Esboço da declaração conjunta dos presidentes não traz meta para desmate zero e se esquiva sobre fim da exploração de fósseis

08.08.2023 - Atualizado 11.03.2024 às 08:31 |

DO OC – Presidentes e chefes de Estado dos países amazônicos já estão reunidos no Centro de Convenções de Belém para a Cúpula da Amazônia. Na manhã desta terça-feira (8/8), o presidente Luiz Inácio Lula da Silva abriu a reunião apresentando a primeira parte da programação, que conta com a participação de seis porta-vozes da sociedade civil para entregar aos chefes de Estado os encaminhamentos das plenárias e debates dos Diálogos Amazônicos

Bolívia, Colômbia e Peru enviaram seus presidentes, respectivamente Luis Alberto Arce, Gustavo Petro e Dina Boluarte, à Cúpula. A Guiana está representada pelo primeiro-ministro Mark-Anthony Phillips e a Venezuela, pela vice-presidenta Delcy Rodríguez. Equador e Suriname enviaram seus ministros de Relações Exteriores, respectivamente Gustavo Miranda e Albert Randim. 

Enquanto começava o evento oficial, do lado de fora do Centro de Convenções a Marcha dos Povos da Terra pela Amazônia encerrou os Diálogos Amazônicos. Nas ruas de Belém, ativistas ambientais, movimentos sociais, organizações da sociedade civil e povos indígenas reafirmaram o recado aos chefes de Estado e exigiram o fim da exploração de petróleo na Amazônia, o compromisso com o desmatamento zero e o reconhecimento dos direitos das populações amazônidas. 

No entanto, tudo indica que a declaração conjunta dos presidentes frustrará as expectativas da sociedade (e as necessidades do planeta). A apresentação da Declaração de Belém pelos países signatários do Tratado de Cooperação da Amazônia (TCA) está prevista para a tarde de hoje, mas uma versão preliminar do documento que circulou entre a imprensa dá pistas do que será anunciado. 

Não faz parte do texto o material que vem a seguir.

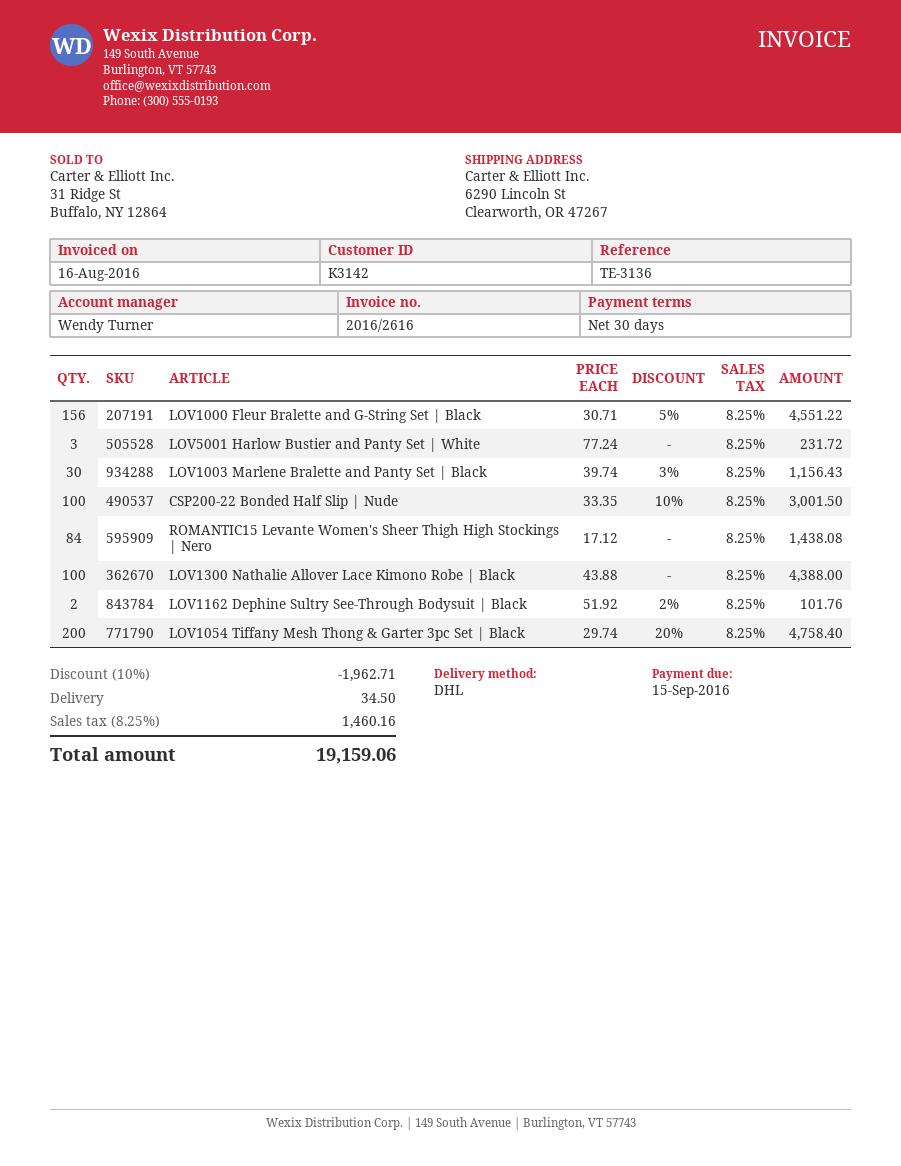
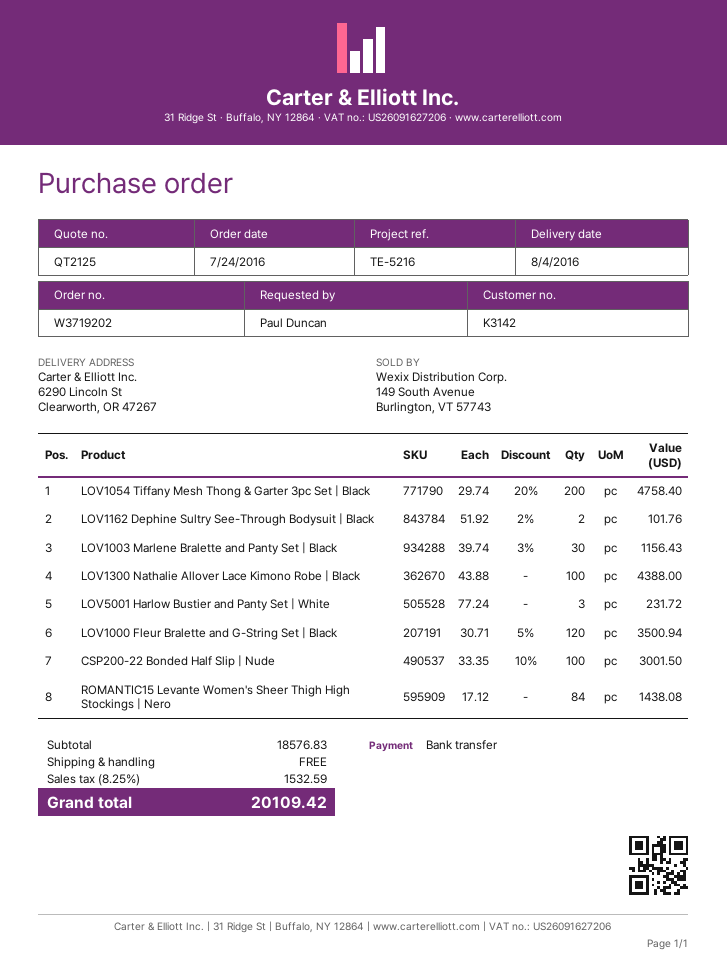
reference: TE-3136 -> TE-5216
LOV1000 Fleur Bralette and G-String Set | Black: 156 x 30.71 - 5% = 4551.22 -> 120 x 30.71 - 5% = 3500.94
discount: 10% = 1962.71 -> none
shipping: 34.50 -> 0.00
tax: 8.25% = 1460.16 -> 8.25% = 1532.59
total: 19159.06 -> 20109.42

Nas 22 páginas do esboço, de 31 de julho, não há o estabelecimento de uma meta comum para o desmatamento zero no bioma até 2030. Contrariando as expectativas do Brasil, que pretendia avançar na meta comum, o texto cita somente a “urgência de acordar metas comuns para 2030 no combate ao desmatamento”, sem definir quais seriam essas metas e nem datas preliminares. 

O documento indica apenas que os países irão “estabelecer a Aliança Amazônica de Combate ao Desmatamento entre os Estados-Parte para impulsionar a cooperação regional na luta contra o desmatamento, com a finalidade de evitar que a Amazônia chegue ao ponto de não-retorno, reconhecendo e fomentando o cumprimento das metas nacionais, incluídas aquelas de desmatamento zero”. 

Dos 108 parágrafos do documento, constam ainda resoluções sobre financiamento da bioeconomia amazônica (“mobilizar esforços para gerar um fundo destinado a financiar programas de promoção do manejo integral e sustentável e a agregação de valor aos produtos da floresta e da biodiversidade”) e a previsão de mecanismos conjuntos de comando e controle contra o crime ambiental (“desenvolver a cooperação regional e intersetorial entre os atores para fiscalização administrativa de contravenções, investigação e processos judiciais para os crimes ambientais”; “iniciar um processo de diálogo para a criação de um Sistema Integrado de Tráfico Aéreo entre os Estados-Parte”). 

Também não há decisões para outro ponto considerado urgente pela sociedade civil: o fim da exploração de combustíveis fósseis na Amazônia. E, nesse caso, com a anuência do Brasil, que barrou uma proposta de moratória aos fósseis apresentada por Gustavo Petro, presidente da Colômbia. 

O documento preliminar se esquiva de qualquer compromisso, até mesmo com a discussão sobre o fim da exploração fóssil na região. Fala, apenas, em “exortar os atores do ciclo de vida dos minerais e hidrocarbonetos, tanto no setor público como no privado com atividades na região amazônica a alinhar suas práticas e investimentos à Agenda 2030 para o Desenvolvimento Sustentável [da ONU]”. 

Ainda não se sabe se essa versão preliminar será a apresentada hoje, mas tudo indica que não haverá grandes mudanças. Os chefes de Estado já vinham discutindo o documento nas últimas semanas e buscaram chegar a um texto final antes mesmo de a Cúpula começar.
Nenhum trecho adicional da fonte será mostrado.